Growing concern over biodiversity loss has spurred research into temporal changes in alpha-diversity.
Temporal beta-diversity, a measure of community change over time, has received less research attention.
Understanding microbial community dynamics in freshwater ecosystems is crucial for assessing ecosystem health.

Purpose of the Study:

To investigate temporal beta-diversity of bacterioplankton, biofilm, and soil bacteria within a pristine stream network.
To assess the influence of stream network position and environmental variability on temporal bacterial diversity.
To test hypotheses regarding bacterial community stability in headwater versus mainstem environments.

Main Methods:

Repeated sampling of bacterioplankton, biofilm, and riparian soil bacteria throughout the open-water season.

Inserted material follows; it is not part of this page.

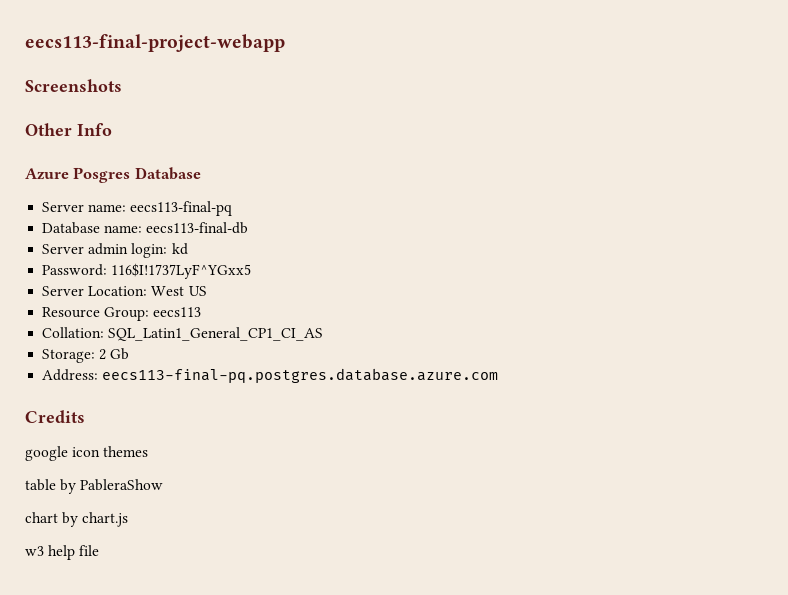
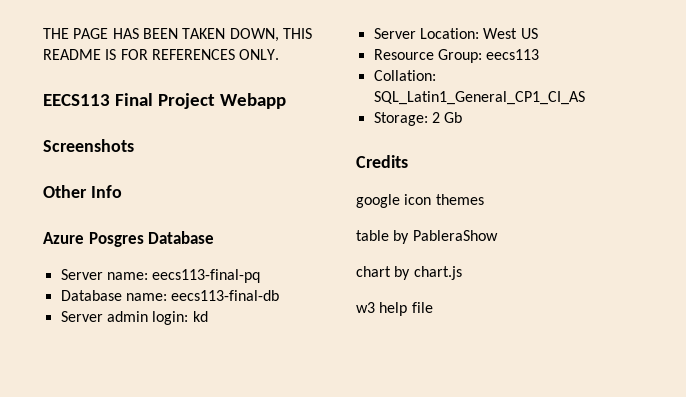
[25,34,285,52] eecs113-final-project-webapp -> [43,28,312,42] [43,49,280,60] [43,93,286,109] THE PAGE HAS BEEN TAKEN DOWN, THIS README IS FOR REFERENCES ONLY. // EECS113 Final Project Webapp
[42,263,252,279] // Password: 116$I!1737LyF^YGxx5 -> (208, 316) none
[42,368,499,383] // Address: eecs113-final-pq.postgres.database.azure.com -> (463, 117) none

Analysis of bacterial community composition using amplicon sequence variants (ASVs).

Correlation of temporal beta-diversity with environmental variables (water chemistry, temperature) and network position.

Main Results:

Temporal beta-diversity of bacterioplankton decreased from headwaters to mainstems, correlating positively with water chemistry variability.
Biofilm bacterial temporal beta-diversity showed an opposite pattern, decreasing towards mainstems and correlating negatively with temperature variability.
Soil bacterial communities exhibited high temporal beta-diversity, strongly linked to soil environmental variability, independent of stream network position.

Conclusions:

Bacterial communities in aquatic habitats and riparian soils are distinct, with decreasing soil-aquatic connectivity along the stream network.
Headwater bacterial communities, particularly bacterioplankton, display higher temporal variability, influenced by riparian soil inputs and land-water connections.
High temporal variability in bacterial communities underscores the necessity of temporal replication for comprehensive biodiversity assessments in stream networks.